Start of MATERIAL FOR THE TASK

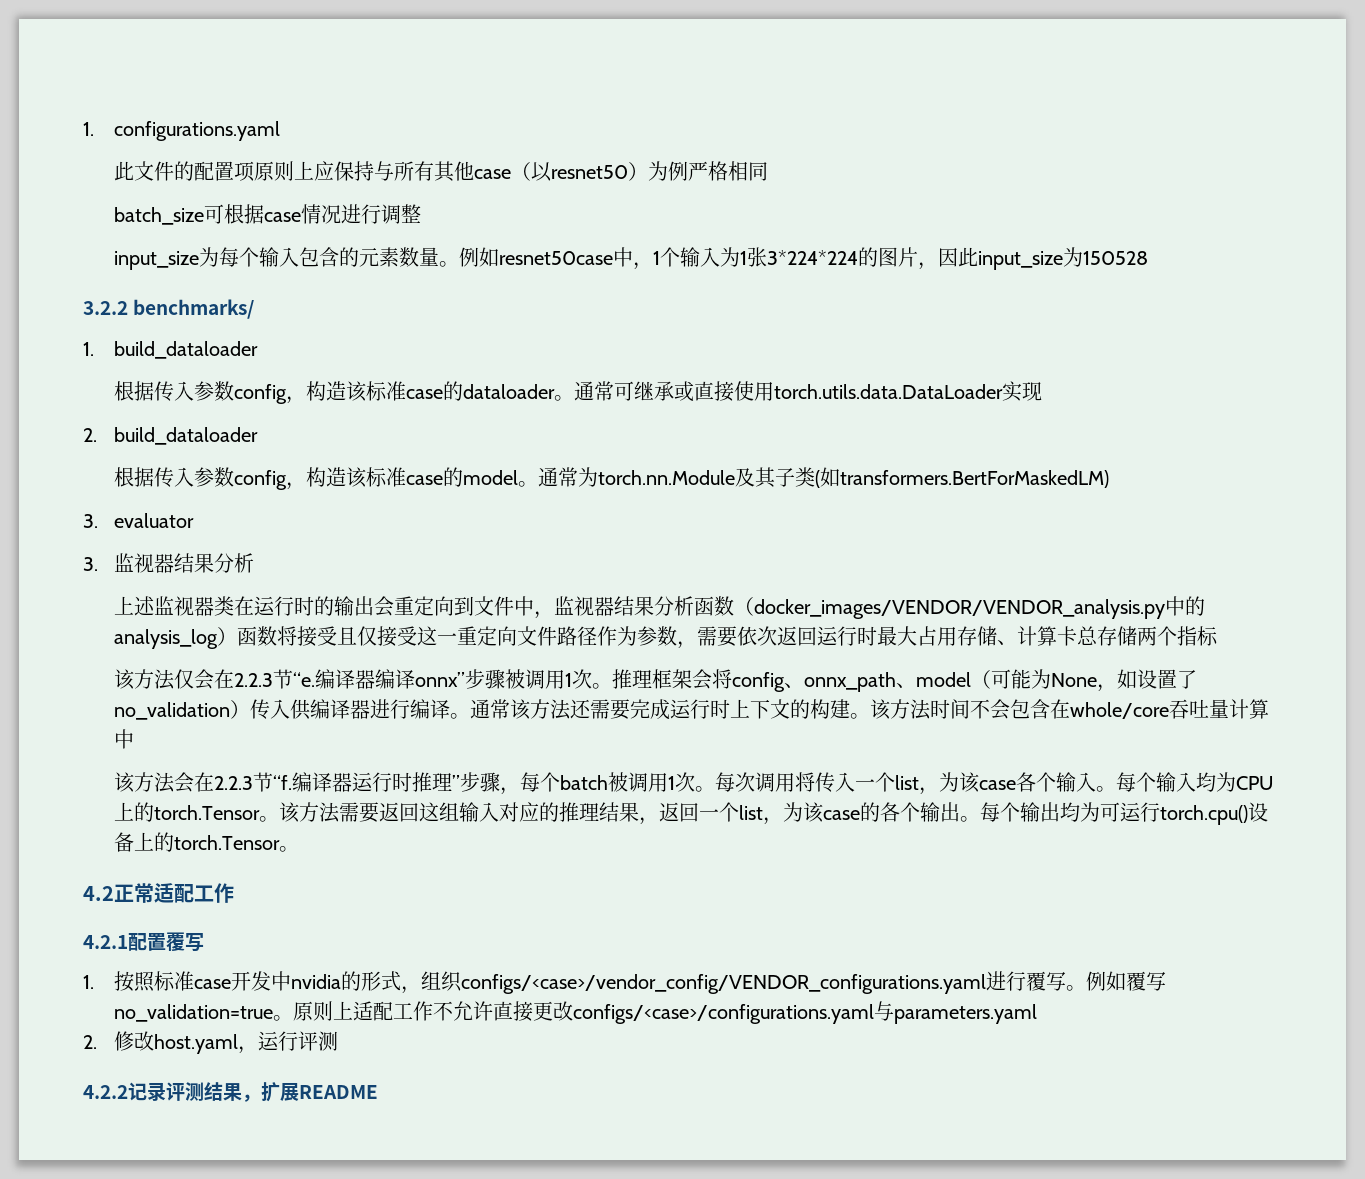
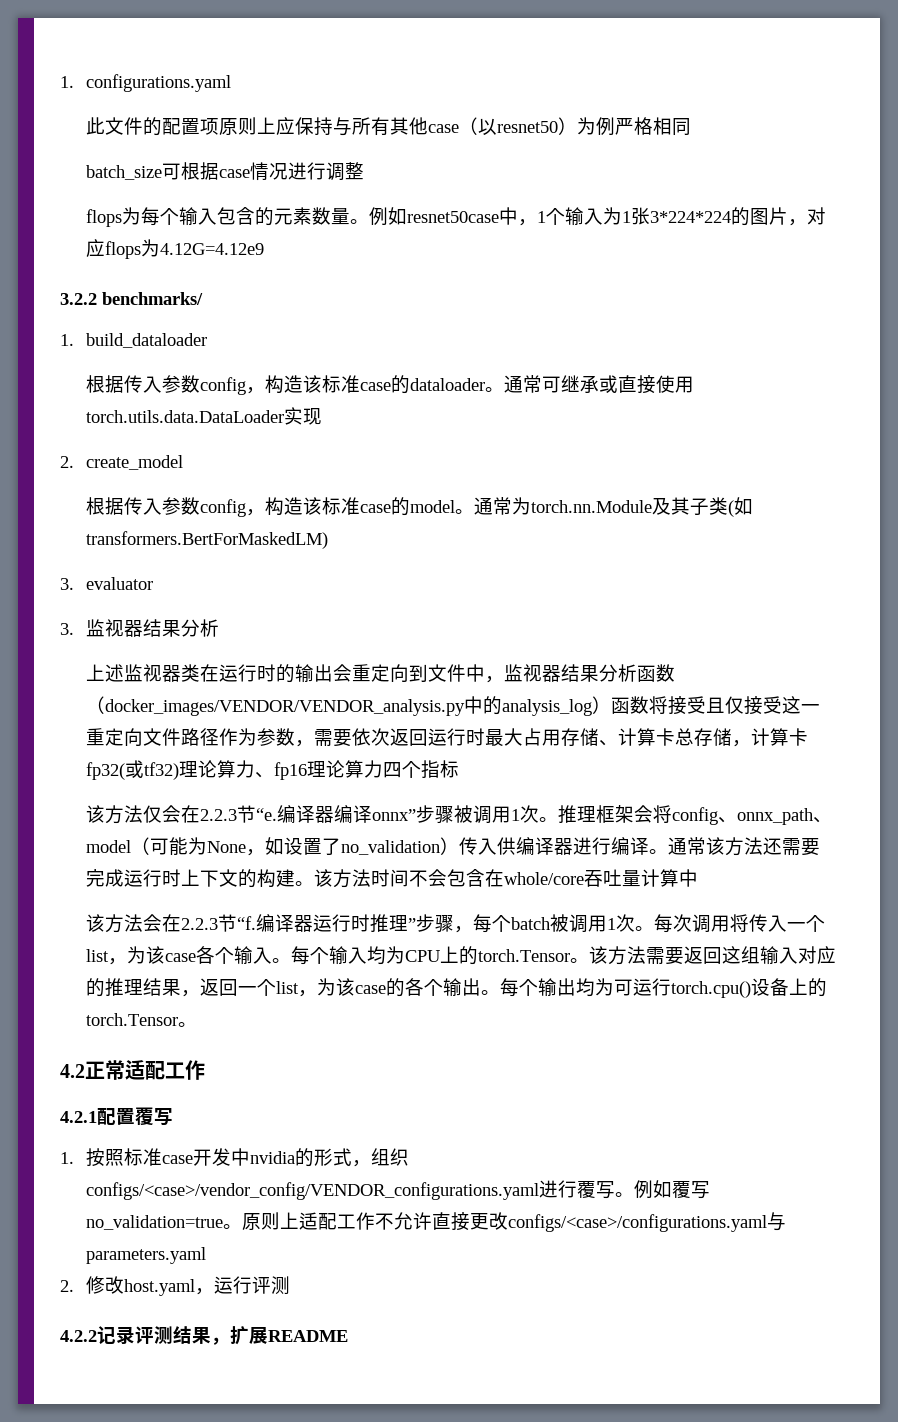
- input_size为每个输入包含的元素数量。
+ flops为每个输入包含的元素数量。
- 例如resnet50case中，1个输入为1张3*224*224的图片，因此input_size为150528
+ 例如resnet50case中，1个输入为1张3*224*224的图片，对应flops为4.12G=4.12e9
- 2. build_dataloader
+ 2. create_model
- 上述监视器类在运行时的输出会重定向到文件中，监视器结果分析函数（docker_images/VENDOR/VENDOR_analysis.py中的analysis_log）函数将接受且仅接受这一重定向文件路径作为参数，需要依次返回运行时最大占用存储、计算卡总存储两个指标
+ 上述监视器类在运行时的输出会重定向到文件中，监视器结果分析函数（docker_images/VENDOR/VENDOR_analysis.py中的analysis_log）函数将接受且仅接受这一重定向文件路径作为参数，需要依次返回运行时最大占用存储、计算卡总存储，计算卡fp32(或tf32)理论算力、fp16理论算力四个指标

End of MATERIAL FOR THE TASK

Word for word, give the entries above again, with no images included.

YOUR RESPONSE -
- input_size为每个输入包含的元素数量。
+ flops为每个输入包含的元素数量。
- 例如resnet50case中，1个输入为1张3*224*224的图片，因此input_size为150528
+ 例如resnet50case中，1个输入为1张3*224*224的图片，对应flops为4.12G=4.12e9
- 2. build_dataloader
+ 2. create_model
- 上述监视器类在运行时的输出会重定向到文件中，监视器结果分析函数（docker_images/VENDOR/VENDOR_analysis.py中的analysis_log）函数将接受且仅接受这一重定向文件路径作为参数，需要依次返回运行时最大占用存储、计算卡总存储两个指标
+ 上述监视器类在运行时的输出会重定向到文件中，监视器结果分析函数（docker_images/VENDOR/VENDOR_analysis.py中的analysis_log）函数将接受且仅接受这一重定向文件路径作为参数，需要依次返回运行时最大占用存储、计算卡总存储，计算卡fp32(或tf32)理论算力、fp16理论算力四个指标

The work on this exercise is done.